Log-sum-exp is the conjugate of relative entropy: a quick proof

convex-analysisentropylegendre-transformationmeasure-theoryprobability theory

Let $(\Omega, \mathcal A, dm)$ be a measure space. For measurable functions $f\colon \Omega\to \mathbb R$ such that $\exp(f)$ is integrable, and for $\rho>0$ such that $\int \rho\, dm=1$, we define
$$
L(f)=\log\int_\Omega e^{f}\, dm,\quad \text{and}\ \quad H(\rho)=\int_{\Omega} \rho\log\rho\, dm. $$

These two functionals satisfy the Legendre-Fenchel inequality
$$\tag{1}
\int_\Omega f\rho\, dm\le L(f)+H(\rho), $$

with equality if $e^f=C\rho$ for some $C>0$.

Question. Is there a direct proof of (1) based on the Jensen inequality? In the first page of this paper, J.Lehec suggest that this is "easily seen" to be the case.


This answer seems to be strictly related, and it does contain a proof of (1). However, I wonder if there is a "one-line" proof of (1), one that does not need to introduce a lot of definitions.


I can prove (1) by means of the variational calculus. Namely, I can prove that
$$\tag{2}
H(\rho)=\max_{\exp(f)\in L^1} \left( \int_{\Omega} f\rho\, dm – L(f)\right).$$

(This is essentially the same computation that I find, for example, in this question, concerning the finite-dimensional case).

For a bounded $g$, we let $f=f_\star+\epsilon g$ in the term in brackets in (2), noting that $\exp(f_\star +\epsilon g)\in L^1$ if $\exp(f_\star)\in L^1$ (that is, $g$ is an admissible variation). We differentiate in $\epsilon$, then set $\epsilon=0$, inferring that $f_\star$ is a critical point if and only if
$$
\int_\Omega g\rho\, dm = \frac{\int_\Omega e^{f_\star} g\,dm}{\int_\Omega e^{f_\star}\, dm}, \quad \forall g\in L^\infty(\Omega).$$

We immediately see that $f_\star=\log \rho$ is a critical point (not unique), and since $L$ is convex, the functional to maximize in (2) is concave, hence all critical points are maximizers.$^{[1]}$ Thus, plugging $f=f_\star$ in (2) we conclude the proof.
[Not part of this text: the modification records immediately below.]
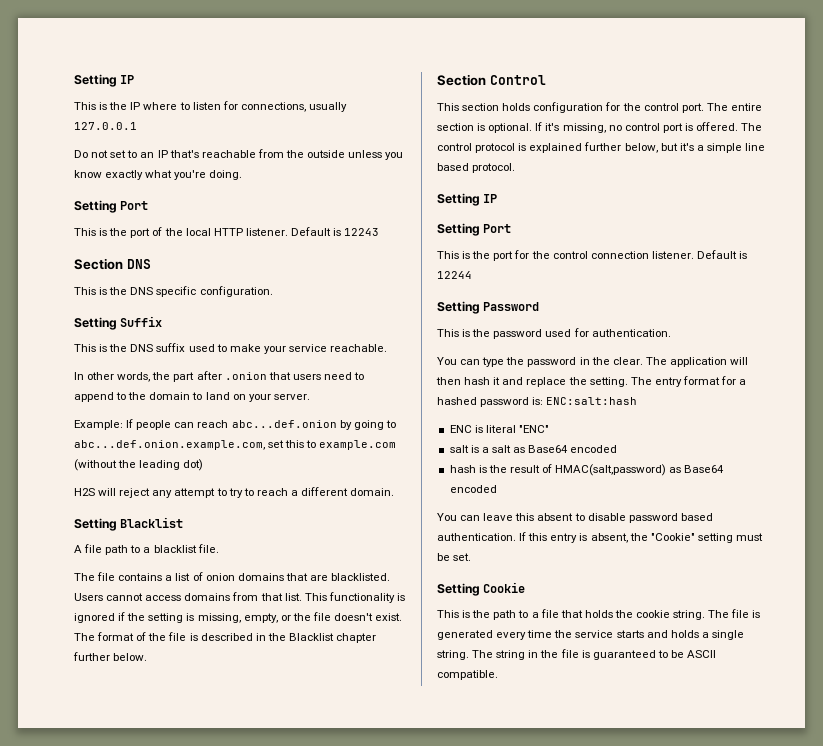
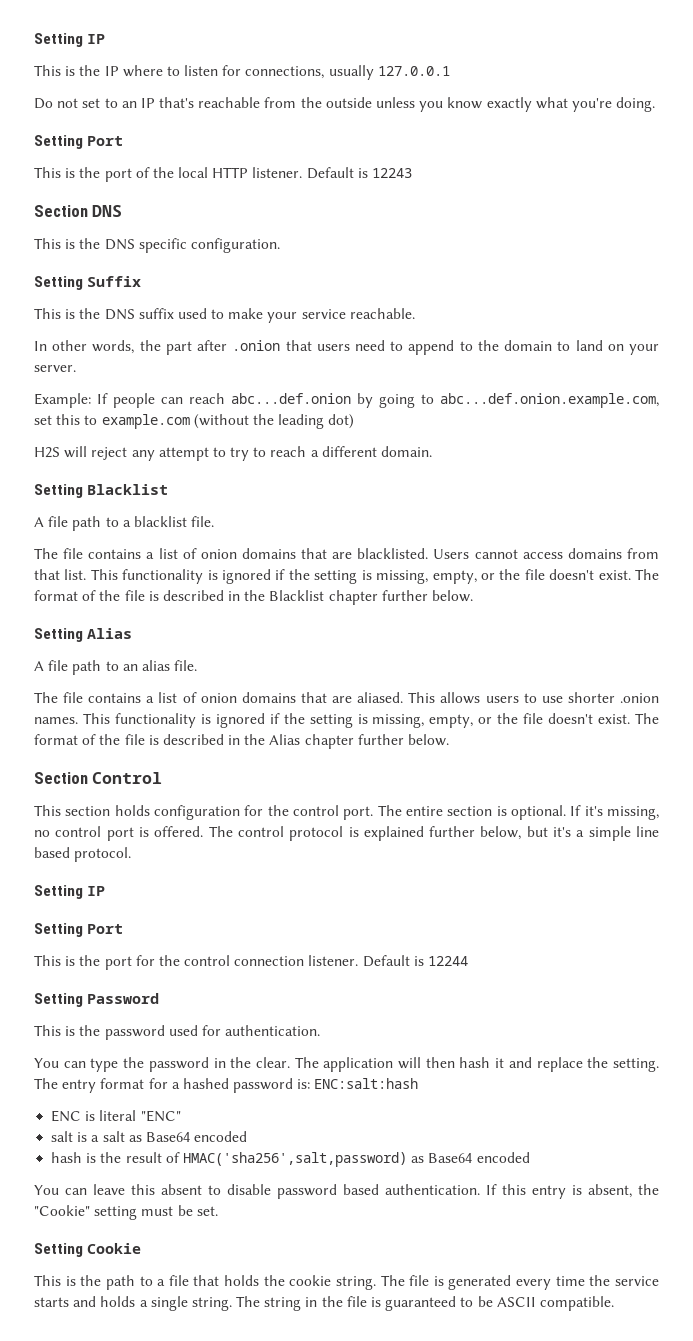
(148, 657) none -> [34,628,133,642] [34,660,198,675] [34,692,660,704] [34,713,659,728] [34,734,450,749] // Setting Alias // A file path to an alias file. // The file contains a list of onion domains that are aliased. This allows users to use shorter .onion names. This functionality is ignored if the setting is missing, empty, or the file doesn't exist. The format of the file is described in the Alias chapter further below.
[555,464,667,476] HMAC(salt,password) -> [182,1152,407,1167] HMAC('sha256',salt,password)

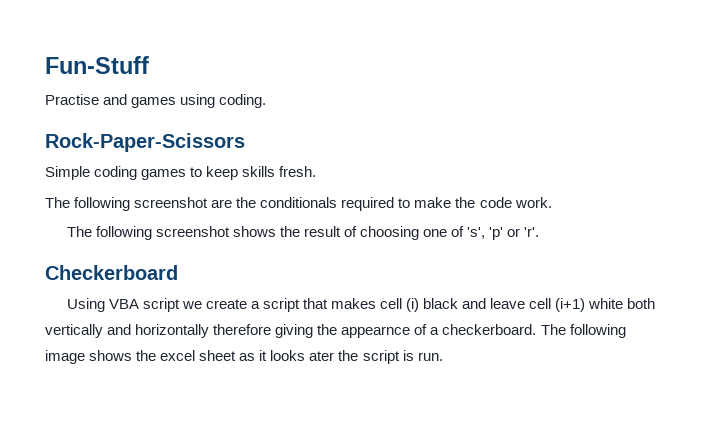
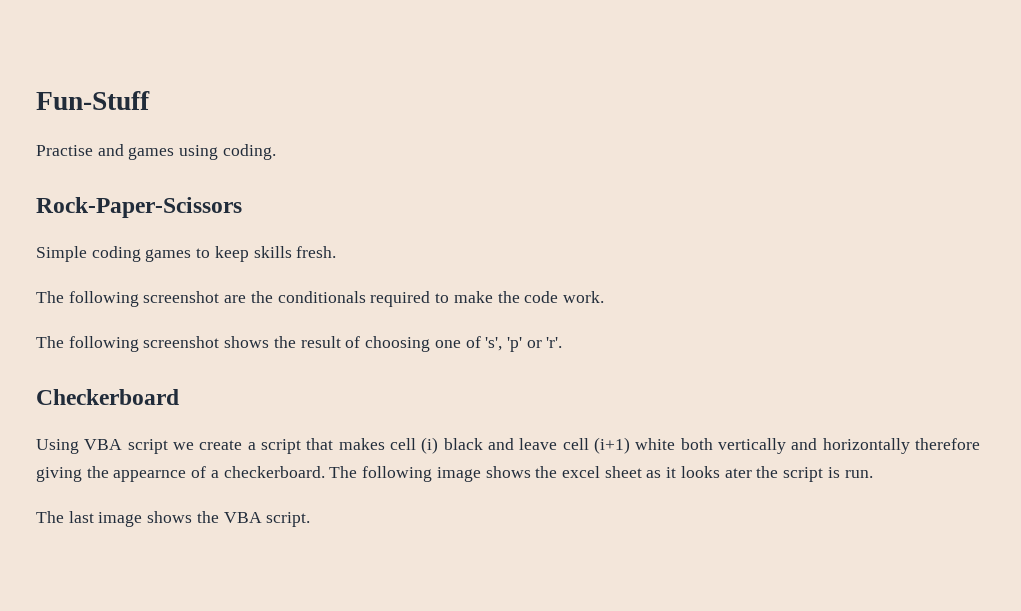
(443, 356) none -> [36,511,311,527] // The last image shows the VBA script.

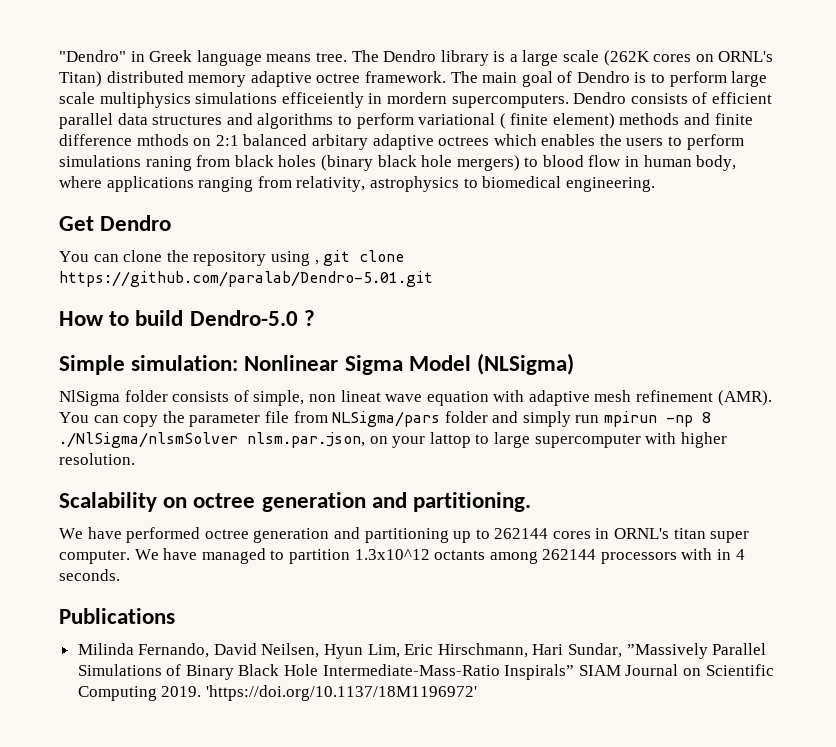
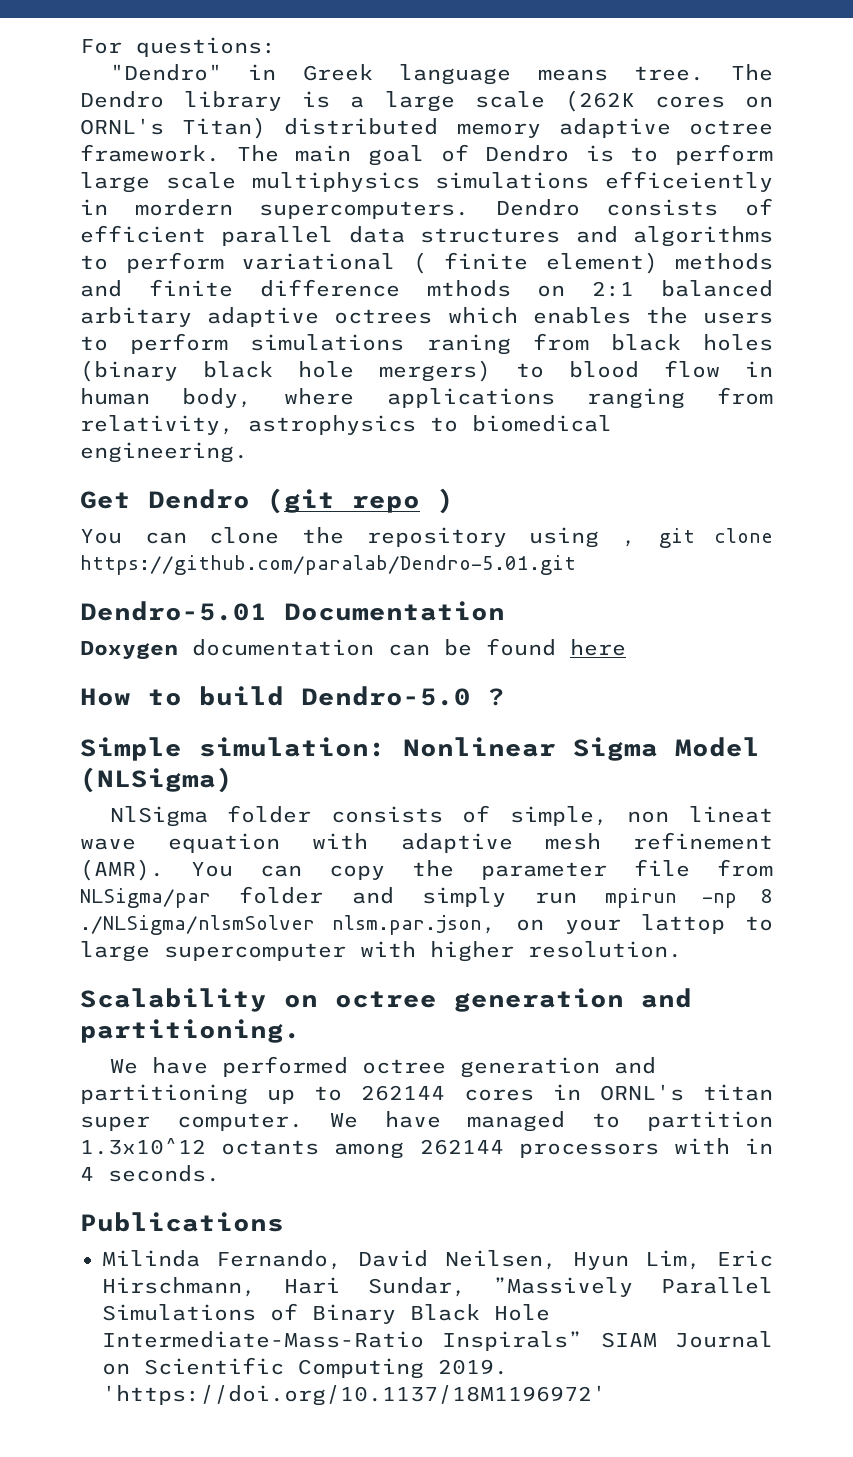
(59, 56) none -> [80,37,276,57] For questions: //
(172, 223) none -> [267,488,454,514] (git repo )
(433, 279) none -> [80,601,505,621] [80,638,626,660] // Dendro-5.01 Documentation // Doxygen documentation can be found here
[332,411,441,427] NLSigma/pars -> [80,888,211,908] NLSigma/par
[59,432,238,448] ./NlSigma/nlsmSolver -> [80,915,315,935] ./NLSigma/nlsmSolver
[1] This might need to restrict the domain of $L$, since $\{f\,:\,\exp(f)\in L^1\}$ is not a vector space. EDIT: As Olivier Diaz points out in the comments, this domain is a convex set. This is a consequence of the Hölder inequality. Therefore, it is true that critical points are maximizers, as stated above.

Best Answer

Note that $\rho \, \mathrm{d}m$ defines a probability measure on $\Omega$. So by the Jensen's inequality,

$$ \exp\left(\int_{\Omega} (f - \log\rho) \, \rho \, \mathrm{d}m \right) \leq \int_{\Omega} \exp(f - \log\rho) \, \rho \, \mathrm{d}m = \int_{\Omega} e^{f} \, \mathrm{d}m. $$

This is equivalent to the inequality in question.

Moreover, since $\exp(\cdot)$ is strictly convex, the equality holds precisely when $f - \log\rho$ is constant a.s. with respect to $\rho \, \mathrm{d}m$, which is equivalent to $e^f = C\rho$ a.e. with respect to $m$ for some constant $C > 0$.